* **Exercise**
Report, word for word, every line of the material that contains "title".

### Exercise input ###

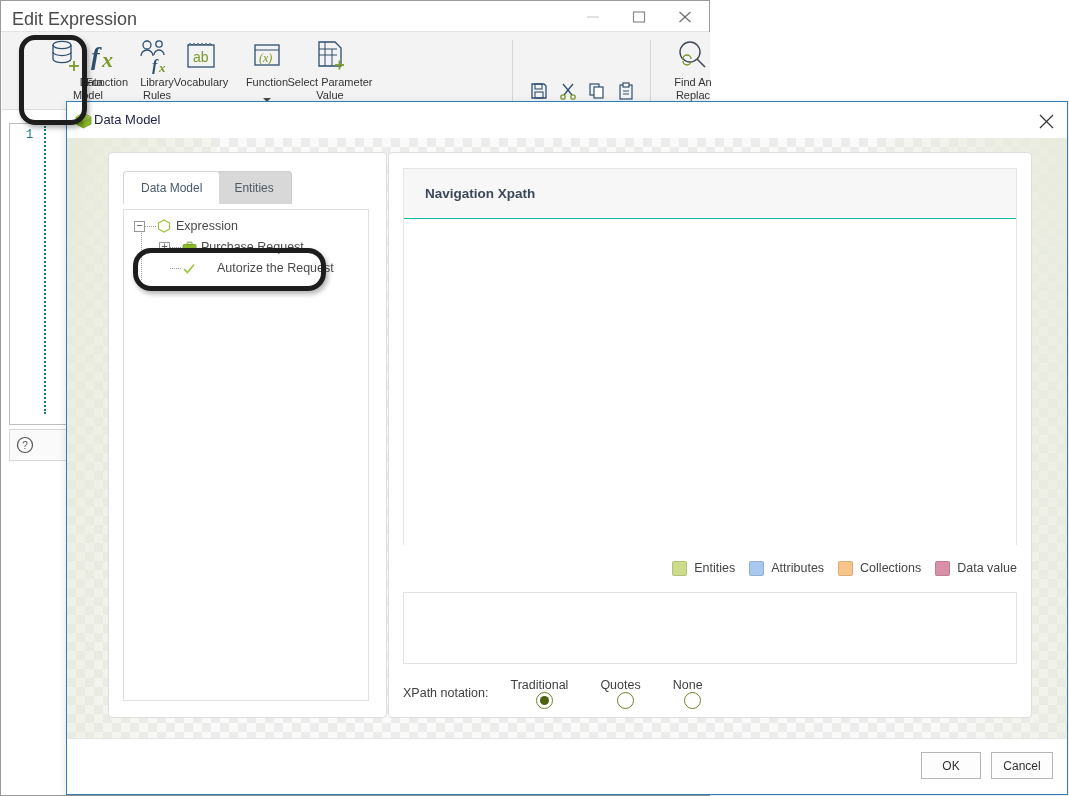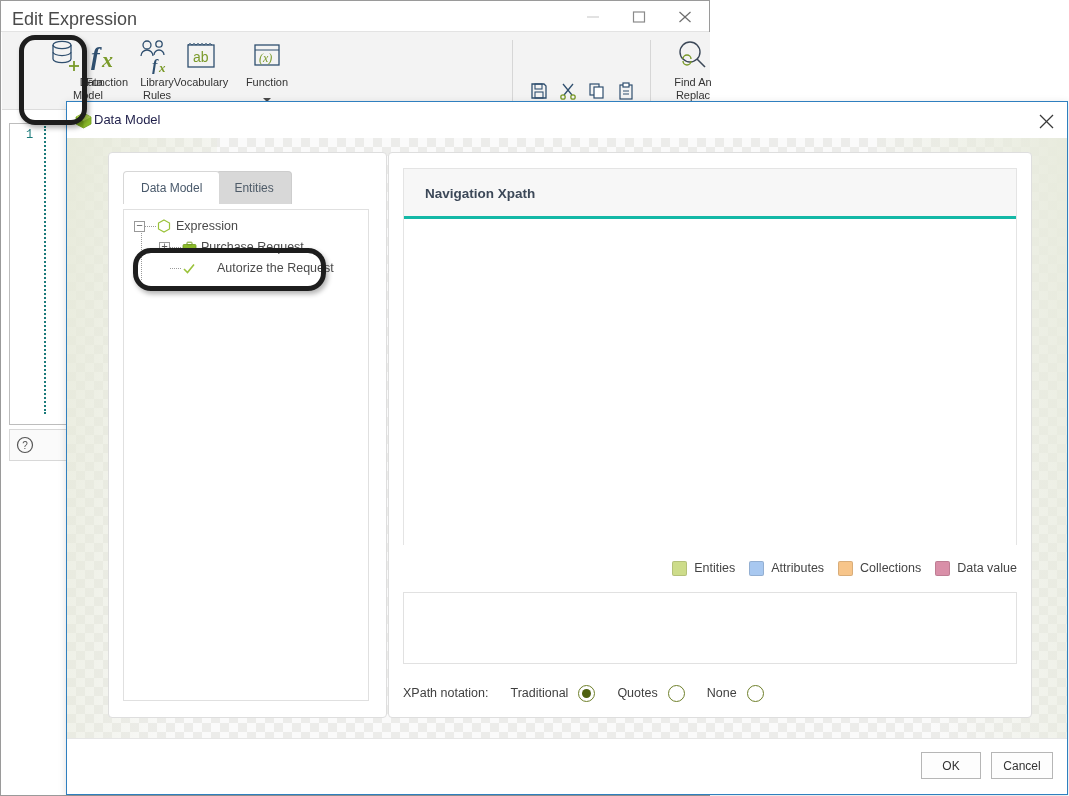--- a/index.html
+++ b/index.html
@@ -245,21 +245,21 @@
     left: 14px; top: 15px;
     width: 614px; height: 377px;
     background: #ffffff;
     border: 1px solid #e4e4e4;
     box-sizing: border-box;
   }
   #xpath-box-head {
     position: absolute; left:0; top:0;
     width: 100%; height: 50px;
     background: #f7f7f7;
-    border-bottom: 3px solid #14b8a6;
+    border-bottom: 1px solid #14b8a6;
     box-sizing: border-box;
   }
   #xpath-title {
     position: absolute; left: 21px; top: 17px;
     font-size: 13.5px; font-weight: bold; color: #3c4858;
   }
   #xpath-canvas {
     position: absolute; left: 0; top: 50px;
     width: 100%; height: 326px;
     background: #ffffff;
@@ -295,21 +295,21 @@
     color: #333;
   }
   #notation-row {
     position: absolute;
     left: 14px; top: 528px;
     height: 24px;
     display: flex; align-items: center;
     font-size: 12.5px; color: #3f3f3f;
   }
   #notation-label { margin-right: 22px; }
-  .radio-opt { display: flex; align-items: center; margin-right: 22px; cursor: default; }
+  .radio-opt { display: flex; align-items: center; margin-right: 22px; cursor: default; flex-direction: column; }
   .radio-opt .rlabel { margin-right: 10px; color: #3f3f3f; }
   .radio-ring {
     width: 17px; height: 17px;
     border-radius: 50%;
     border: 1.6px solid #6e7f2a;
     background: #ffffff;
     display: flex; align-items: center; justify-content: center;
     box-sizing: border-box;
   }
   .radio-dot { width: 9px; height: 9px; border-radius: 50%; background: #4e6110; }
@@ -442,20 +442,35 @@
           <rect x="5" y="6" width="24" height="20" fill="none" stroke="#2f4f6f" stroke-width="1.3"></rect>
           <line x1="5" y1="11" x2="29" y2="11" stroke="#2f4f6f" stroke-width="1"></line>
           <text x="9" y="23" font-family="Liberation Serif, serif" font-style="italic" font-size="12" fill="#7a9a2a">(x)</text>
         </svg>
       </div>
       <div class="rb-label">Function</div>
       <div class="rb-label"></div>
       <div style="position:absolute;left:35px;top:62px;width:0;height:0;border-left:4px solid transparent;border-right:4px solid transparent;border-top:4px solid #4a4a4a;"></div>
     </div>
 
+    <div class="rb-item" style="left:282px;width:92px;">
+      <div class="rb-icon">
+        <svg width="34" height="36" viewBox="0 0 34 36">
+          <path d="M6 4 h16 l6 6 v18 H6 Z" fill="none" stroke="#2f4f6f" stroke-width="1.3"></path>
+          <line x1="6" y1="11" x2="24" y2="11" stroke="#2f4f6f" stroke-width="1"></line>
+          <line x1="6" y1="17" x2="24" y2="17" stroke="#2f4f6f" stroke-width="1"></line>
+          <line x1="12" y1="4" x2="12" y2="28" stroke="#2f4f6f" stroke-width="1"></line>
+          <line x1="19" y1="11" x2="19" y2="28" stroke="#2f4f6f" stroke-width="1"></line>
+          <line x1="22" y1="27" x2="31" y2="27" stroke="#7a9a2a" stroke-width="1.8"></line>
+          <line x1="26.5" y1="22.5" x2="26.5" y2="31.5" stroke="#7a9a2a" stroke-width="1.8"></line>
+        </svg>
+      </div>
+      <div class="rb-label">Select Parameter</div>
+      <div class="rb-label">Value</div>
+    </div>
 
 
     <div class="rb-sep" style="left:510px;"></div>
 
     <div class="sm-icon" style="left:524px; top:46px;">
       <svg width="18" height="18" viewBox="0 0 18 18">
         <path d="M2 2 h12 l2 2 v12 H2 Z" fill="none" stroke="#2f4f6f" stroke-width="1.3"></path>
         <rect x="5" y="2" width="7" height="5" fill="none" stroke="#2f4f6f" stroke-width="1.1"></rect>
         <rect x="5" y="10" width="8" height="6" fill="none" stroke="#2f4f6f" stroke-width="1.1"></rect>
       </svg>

###
### Exercise input ###

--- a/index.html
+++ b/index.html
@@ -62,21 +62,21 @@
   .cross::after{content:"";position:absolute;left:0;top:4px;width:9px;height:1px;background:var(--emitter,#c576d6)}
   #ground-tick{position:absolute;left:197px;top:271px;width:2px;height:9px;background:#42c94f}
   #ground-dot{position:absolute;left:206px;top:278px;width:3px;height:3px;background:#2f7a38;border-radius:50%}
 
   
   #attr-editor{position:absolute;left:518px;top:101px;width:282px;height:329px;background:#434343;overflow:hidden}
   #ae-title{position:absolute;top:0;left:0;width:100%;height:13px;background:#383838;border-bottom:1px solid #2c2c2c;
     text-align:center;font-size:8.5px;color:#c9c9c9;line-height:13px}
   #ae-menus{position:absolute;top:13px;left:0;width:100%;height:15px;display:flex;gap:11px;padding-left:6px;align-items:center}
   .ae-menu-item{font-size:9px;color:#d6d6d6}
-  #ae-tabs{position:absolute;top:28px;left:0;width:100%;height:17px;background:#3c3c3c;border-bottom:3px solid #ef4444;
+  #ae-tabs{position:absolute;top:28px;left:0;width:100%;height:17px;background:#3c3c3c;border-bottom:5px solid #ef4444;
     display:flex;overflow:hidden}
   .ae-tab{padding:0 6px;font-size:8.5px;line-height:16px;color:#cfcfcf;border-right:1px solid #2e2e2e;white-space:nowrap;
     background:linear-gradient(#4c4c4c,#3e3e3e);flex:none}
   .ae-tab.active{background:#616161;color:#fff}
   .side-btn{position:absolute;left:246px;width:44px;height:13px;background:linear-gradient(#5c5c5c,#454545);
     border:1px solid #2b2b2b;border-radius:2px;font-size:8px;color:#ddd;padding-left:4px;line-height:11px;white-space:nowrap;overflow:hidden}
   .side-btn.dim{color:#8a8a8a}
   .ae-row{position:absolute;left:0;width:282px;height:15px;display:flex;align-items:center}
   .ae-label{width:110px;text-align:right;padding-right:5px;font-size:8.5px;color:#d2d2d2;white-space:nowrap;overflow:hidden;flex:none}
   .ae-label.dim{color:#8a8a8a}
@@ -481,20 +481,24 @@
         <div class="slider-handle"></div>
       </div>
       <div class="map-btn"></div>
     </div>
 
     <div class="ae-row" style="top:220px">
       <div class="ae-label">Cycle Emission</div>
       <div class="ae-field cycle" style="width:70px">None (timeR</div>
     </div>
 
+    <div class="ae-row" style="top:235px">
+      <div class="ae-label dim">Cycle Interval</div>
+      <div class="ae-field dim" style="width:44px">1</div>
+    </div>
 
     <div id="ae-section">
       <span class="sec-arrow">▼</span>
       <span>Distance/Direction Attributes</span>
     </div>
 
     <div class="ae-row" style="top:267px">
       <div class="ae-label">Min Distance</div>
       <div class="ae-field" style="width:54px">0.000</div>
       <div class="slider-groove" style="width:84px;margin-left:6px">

###

* **Expected answer**
   #xpath-title {
   #ae-title{position:absolute;top:0;left:0;width:100%;height:13px;background:#383838;border-bottom:1px solid #2c2c2c;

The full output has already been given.